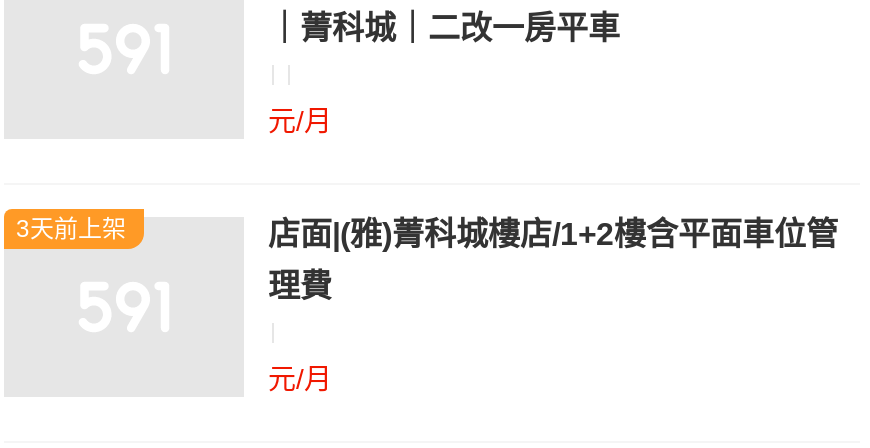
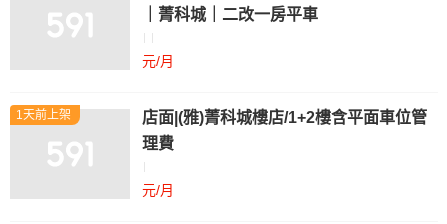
- 3天前上架
+ 1天前上架
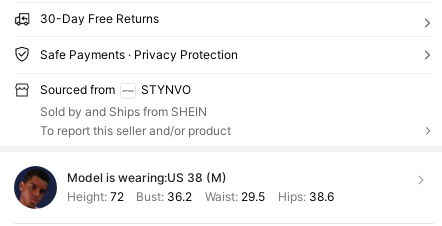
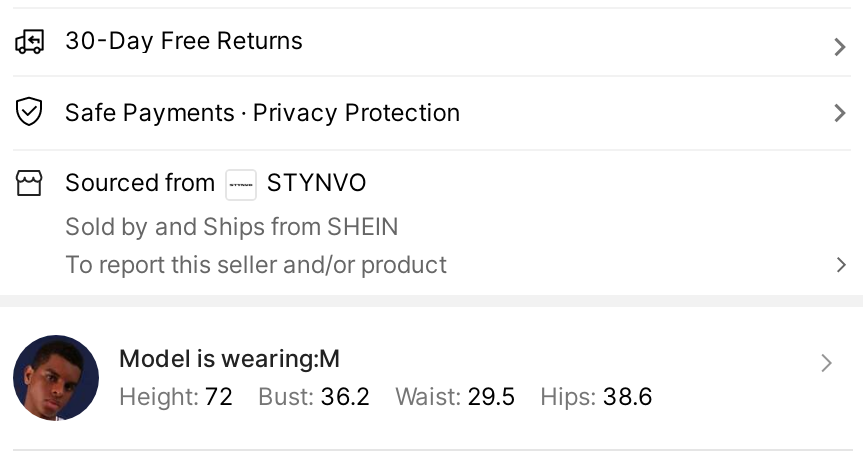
- Model is wearing:US 38 (M)
+ Model is wearing:M
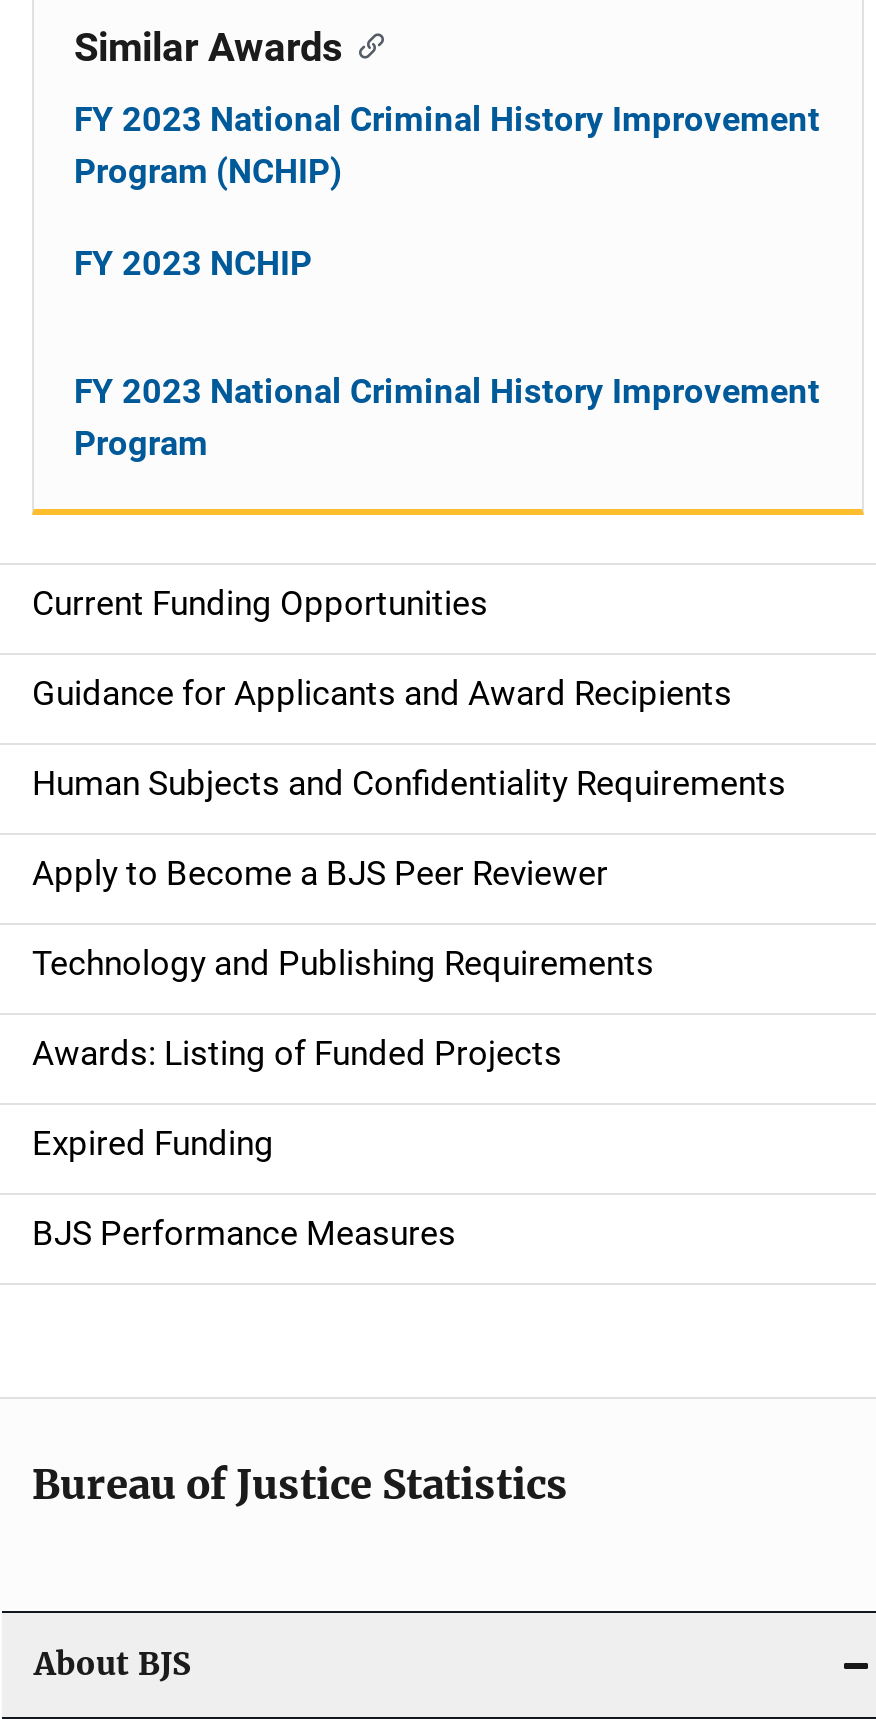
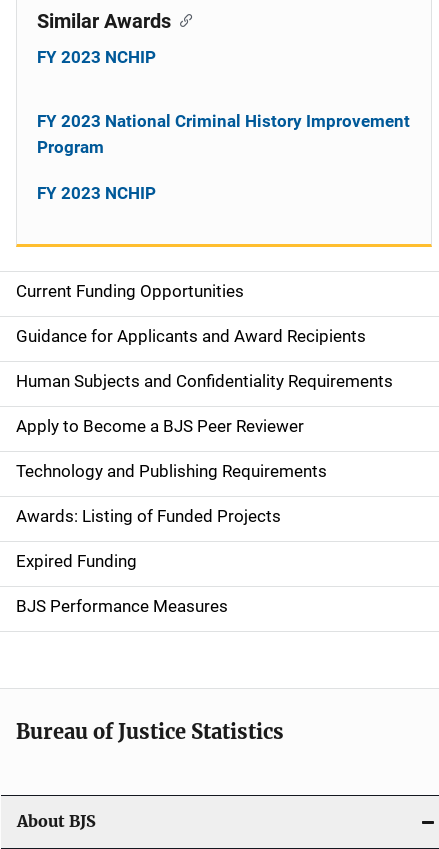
- FY 2023 National Criminal History Improvement
- Program (NCHIP)

moved up: FY 2023 NCHIP | FY 2023 National Criminal History Improvement | Program

+ FY 2023 NCHIP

» Requirement
All of the entries must be reproduced exactly, with no pictures kept.

» Output of the task
- 3天前上架
+ 1天前上架
- Model is wearing:US 38 (M)
+ Model is wearing:M
- FY 2023 National Criminal History Improvement
- Program (NCHIP)

moved up: FY 2023 NCHIP | FY 2023 National Criminal History Improvement | Program

+ FY 2023 NCHIP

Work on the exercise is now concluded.